Nous adoptons la formation suivante ; je marche aux côtés d'Olga et mes potes suivent en file indienne. Nous nous efforçons de prendre une allure cadencée. L'espionne ne dit rien. Elle porte une robe blanche serrée à la taille par un ceinturon de cuir incrusté de pierres vertes. Tout en marchant je la surveille, ce qui me force à l'admirer, car elle est admirable, cette gosse ! Tout de même, quand on y pense, ce que j'ai pu en rencontrer et m'en farcir, des belles nana, depuis que j'exerce ma petite industrie. Des fois, la nuit, pendant des insomnies, j'essaie, non pas de les comptabiliser — ce qui serait peu galant — mais d'en dresser l'inventaire.

J'y arrive pas, j'en oublie toujours… Je me dis, toutes ces rutilantes blondes, ces pétulantes rousses, ces brunes ardentes ; que deviennent-elles ? J'entends pour celles qui n'ont pas été déguisées en cadavre pendant les délicates opérations… il y a quelques fois, je me réponds la même chose : des mémés. Elles sont en train de se ranger des voitures, de choper du carat et de l'embonpoint malgré leurs masseurs et leurs régimes. Elles font des gosses, parce qu'une bonne femme, c'est malgré tout son destin d'en avoir et son aspiration profonde organique. Elles prennent des maris. Elles mollissent dans le bien-être bourgeois. La bourgeoisie, c'est la seule ambition réelle ici-bas : on la décrie, on la vilipende, on la moque, on la hait, on la rejette, mais tous, regardez-les, ils la veulent. Ils bataillent pour l'acquérir. Ça commence par la bagnole et la téloche, ça continue par les sports d'hiver (ou les sports divers).

La réelle promotion sociale se marque avant tout par la guenille, les gars, n'oubliez jamais ça.

Le vrai tournant de l'existence est indiqué par le homard et le caviar, Il y a la vie avant la tortore chez Point, à Beaumanière, à la Tour d'Argent, au Grand Véfour ou chez Caméra, et la vie après.

Donc, nous avançons prudemment, en file. Nous évitons l’esplanade qui est éclairée par le faisceau puissant de deux projecteurs.
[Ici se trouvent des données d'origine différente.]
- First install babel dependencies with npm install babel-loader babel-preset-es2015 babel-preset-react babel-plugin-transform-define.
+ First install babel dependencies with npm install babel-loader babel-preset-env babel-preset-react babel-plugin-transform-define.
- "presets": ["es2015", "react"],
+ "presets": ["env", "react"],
Un groupe de Soviet-congs ayant à sa tête l’homme aux lunettes noires et au sparadrap entourent notre coucou. Ils y montent une garde vigilante. J'enrage de voir que nos desseins ont été, sinon prévus, du moins envisagés. Je stoppe la caravane d'un geste et nous délibérons.

— Votre avis, docteur ? soupire le Gros, c'est grave, n'est-ce pas ?
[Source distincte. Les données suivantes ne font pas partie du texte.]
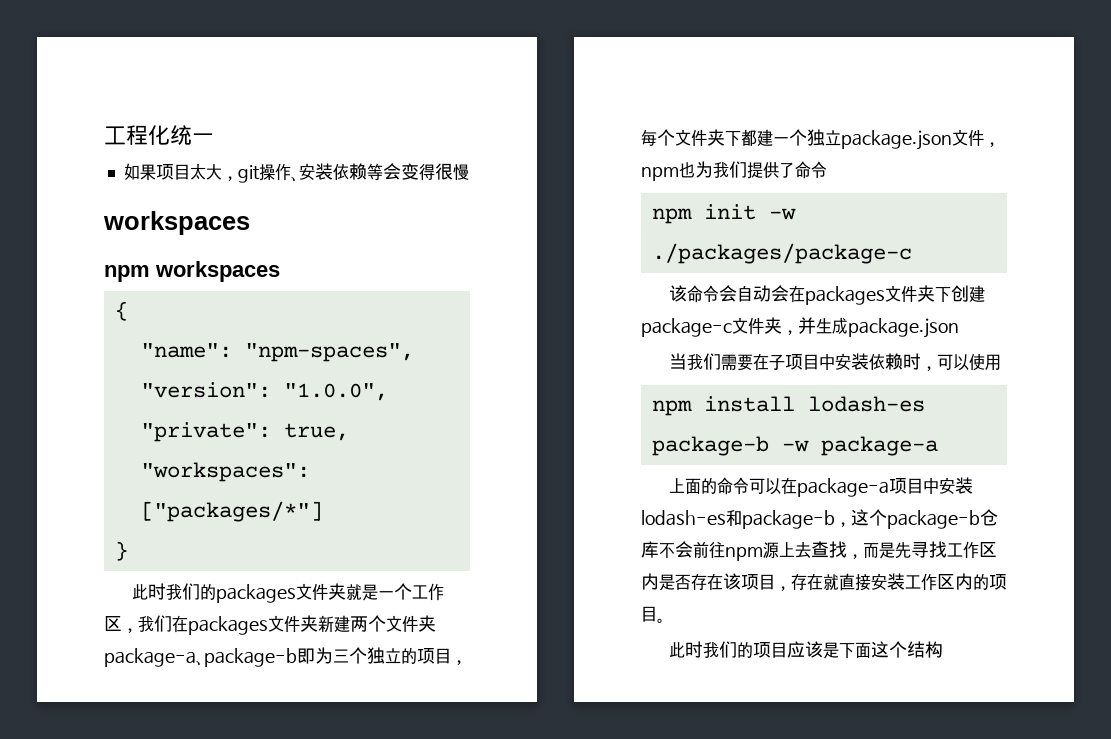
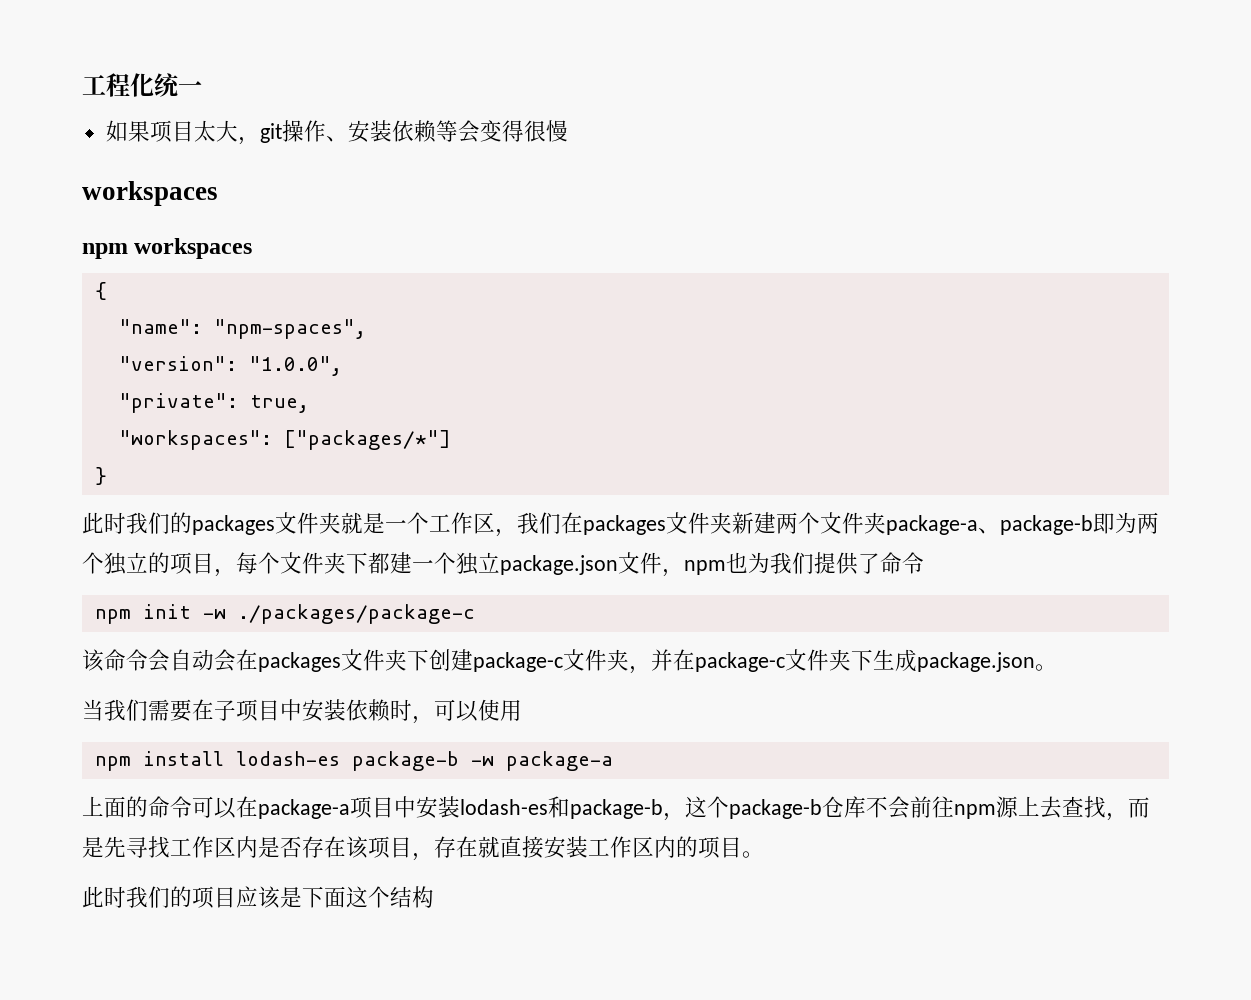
- 此时我们的packages文件夹就是一个工作区，我们在packages文件夹新建两个文件夹package-a、package-b即为三个独立的项目，每个文件夹下都建一个独立package.json文件，npm也为我们提供了命令
+ 此时我们的packages文件夹就是一个工作区，我们在packages文件夹新建两个文件夹package-a、package-b即为两个独立的项目，每个文件夹下都建一个独立package.json文件，npm也为我们提供了命令
- 该命令会自动会在packages文件夹下创建package-c文件夹，并生成package.json
+ 该命令会自动会在packages文件夹下创建package-c文件夹，并在package-c文件夹下生成package.json。

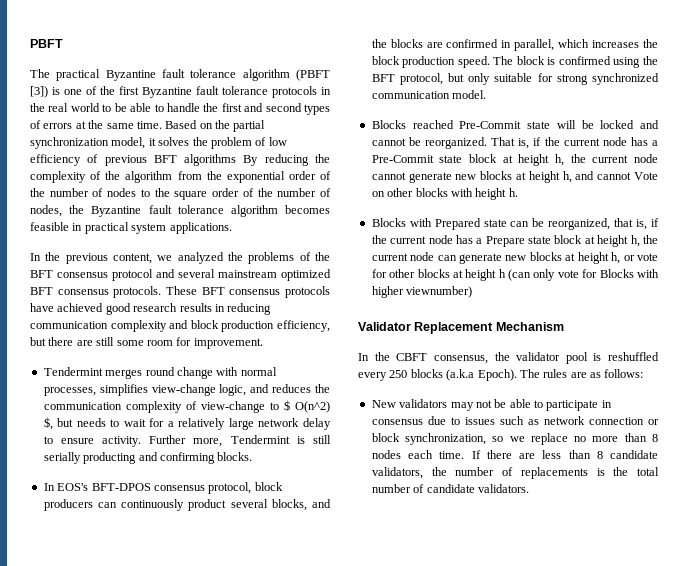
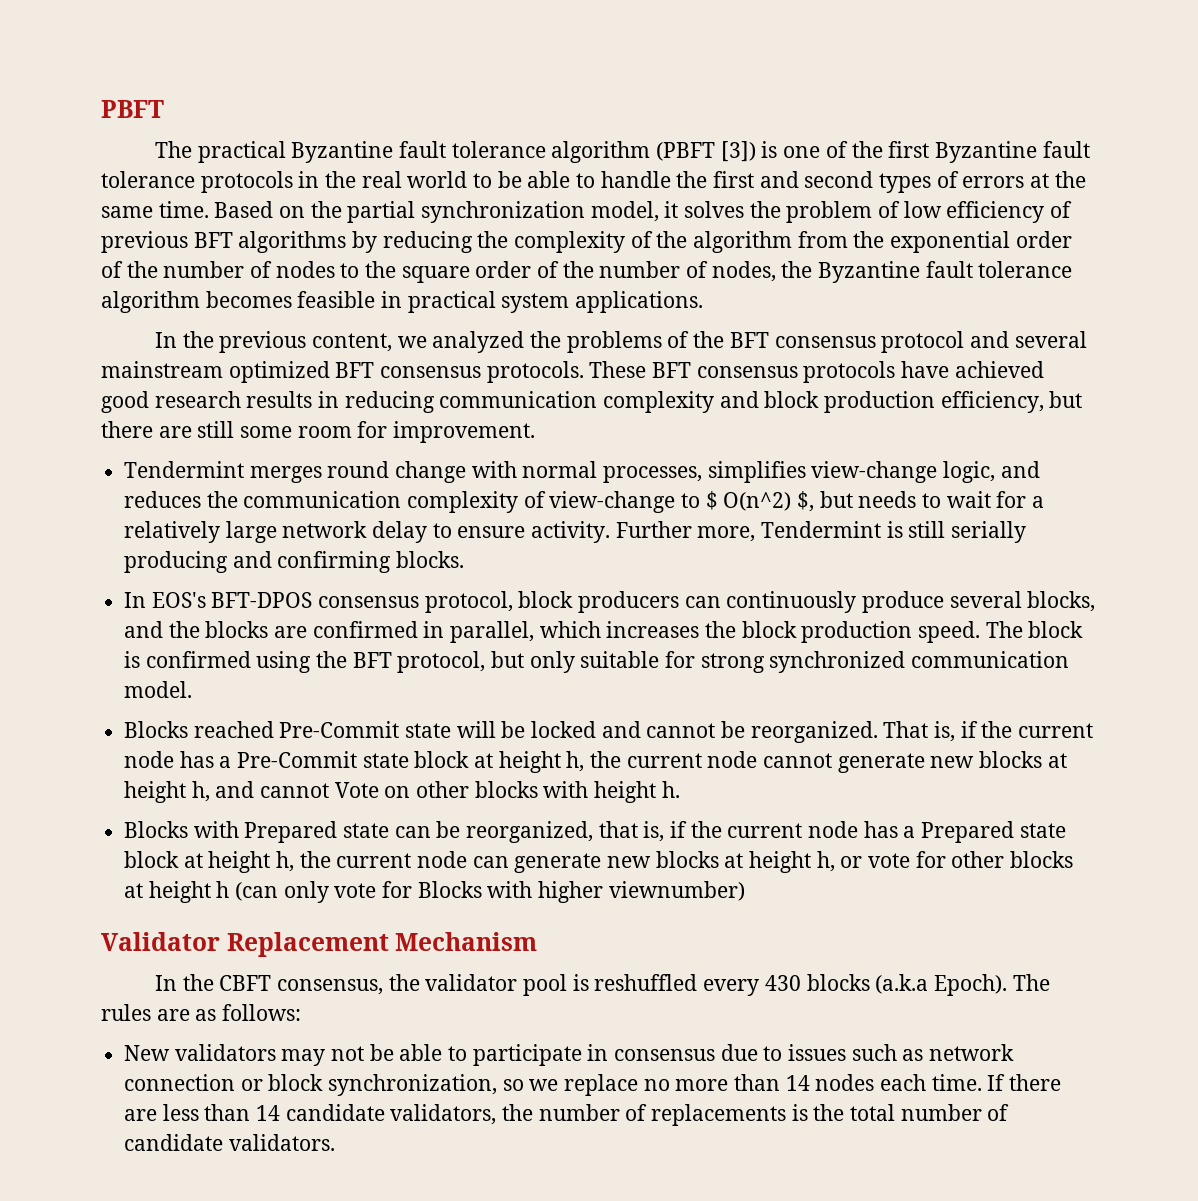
- Based on the partial synchronization model, it solves the problem of low efficiency of previous BFT algorithms By reducing the complexity of the algorithm from the exponential order of the number of nodes to the square order of the number of nodes, the Byzantine fault tolerance algorithm becomes feasible in practical system applications.
+ Based on the partial synchronization model, it solves the problem of low efficiency of previous BFT algorithms by reducing the complexity of the algorithm from the exponential order of the number of nodes to the square order of the number of nodes, the Byzantine fault tolerance algorithm becomes feasible in practical system applications.
- Further more, Tendermint is still serially producting and confirming blocks.
+ Further more, Tendermint is still serially producing and confirming blocks.
- In EOS's BFT-DPOS consensus protocol, block producers can continuously product several blocks, and the blocks are confirmed in parallel, which increases the block production speed.
+ In EOS's BFT-DPOS consensus protocol, block producers can continuously produce several blocks, and the blocks are confirmed in parallel, which increases the block production speed.
- Blocks with Prepared state can be reorganized, that is, if the current node has a Prepare state block at height h, the current node can generate new blocks at height h, or vote for other blocks at height h (can only vote for Blocks with higher viewnumber)
+ Blocks with Prepared state can be reorganized, that is, if the current node has a Prepared state block at height h, the current node can generate new blocks at height h, or vote for other blocks at height h (can only vote for Blocks with higher viewnumber)
- In the CBFT consensus, the validator pool is reshuffled every 250 blocks (a.k.a Epoch).
+ In the CBFT consensus, the validator pool is reshuffled every 430 blocks (a.k.a Epoch).
- New validators may not be able to participate in consensus due to issues such as network connection or block synchronization, so we replace no more than 8 nodes each time.
+ New validators may not be able to participate in consensus due to issues such as network connection or block synchronization, so we replace no more than 14 nodes each time.
- If there are less than 8 candidate validators, the number of replacements is the total number of candidate validators.
+ If there are less than 14 candidate validators, the number of replacements is the total number of candidate validators.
Il dénombre les assiégeants de l'hélicoptère.

— Ils sont huit, fait-il, c'est un peu beaucoup, non ? On essaie de se les payer depuis ici, vu qu'on est dans l'ombre, et eux dans la lumière ?

— Non, décidé-je. Dès que nous ouvririons le feu, ils grimperaient dans le zinc et on serait marron.

— Alors ?

Je me prends à part pour la grande réflexion déterminante. S'agit pas de perdre les pédales, mes loufes. La vue du bel appareil illuminé comme dans une vitrine me galvanise : Je me sens déjà dedans. J'ai envie de liberté. Ça me botte, la perspective de ramener ma peau dans notre pavillon de Saint-Cloud.
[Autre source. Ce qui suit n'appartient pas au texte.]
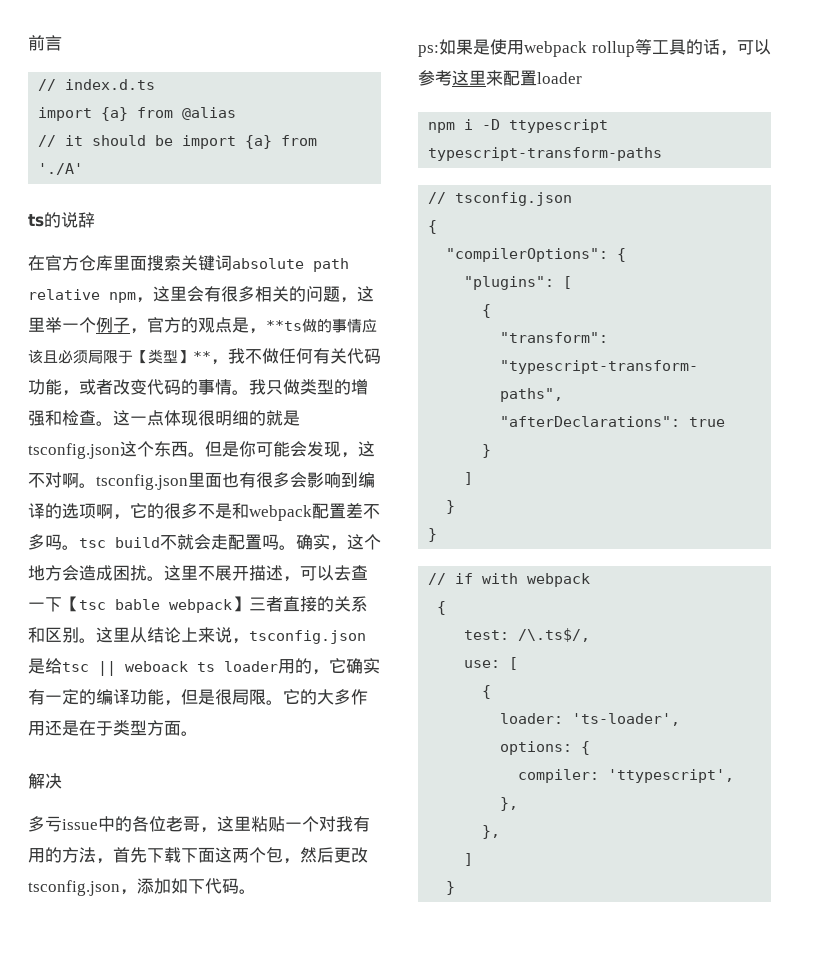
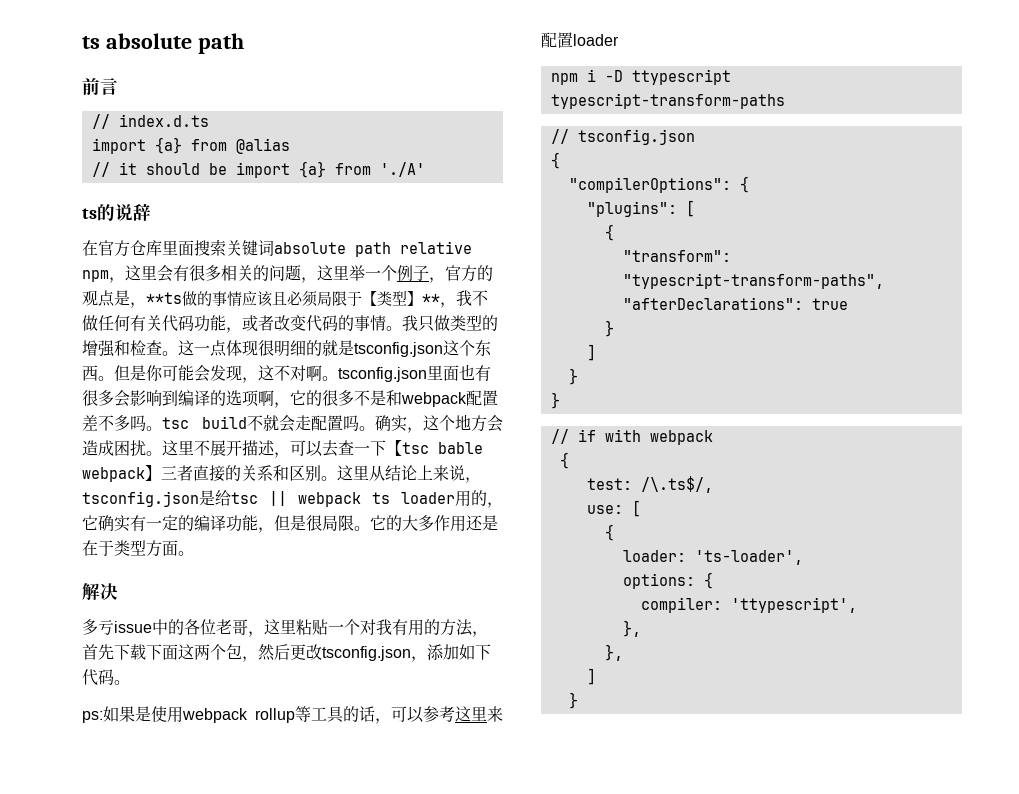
+ ts absolute path
- 这里从结论上来说，tsconfig.json是给tsc || weboack ts loader用的，它确实有一定的编译功能，但是很局限。
+ 这里从结论上来说，tsconfig.json是给tsc || webpack ts loader用的，它确实有一定的编译功能，但是很局限。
— Ecoutez, leur dis-je, on va tenter le coup de la manière suivante : Curt et moi, nous allons marcher droit à eux en compagnie d'Olga. En voyant notre belle amie, ils n'auront pas tout de suite la puce à' l'oreille. Toi, Gros, ta silhouette est trop reconnaissable, tu vas rester ici.

— Mais…, proteste le Bêlant.

— La boucle !

Je prends la mitraillette qu'il a conservée malgré son flingue.

— Ta seringue me sera plus utile que mon fusil. Dès que nous serons à bonne distance, on ouvrira les hostilités. Au premier coup de pétoire, tu tireras dans les projecteurs, O.K. ?

— Beaux cartons en perspective, apprécie le Dodu.

— Une fois les talbombes éteintes, tu fonceras à l'appareil. Toi, Curt, tu te tiendras derrière Olga, elle te servira de bouclier car tu ne peux pas te permettre d'être blessé étant donné que toi seul peux piloter le zinc, S'il t'arrivait un pastis quelconque, on serait tous hourras, donc fais gaffe à ta santé. Quant à vous, Olga, soyez docile et n'essayez pas le moindre coup d'arnaque sinon vous ne feriez pas trois pas avant d'être morte. Maintenant allons-y.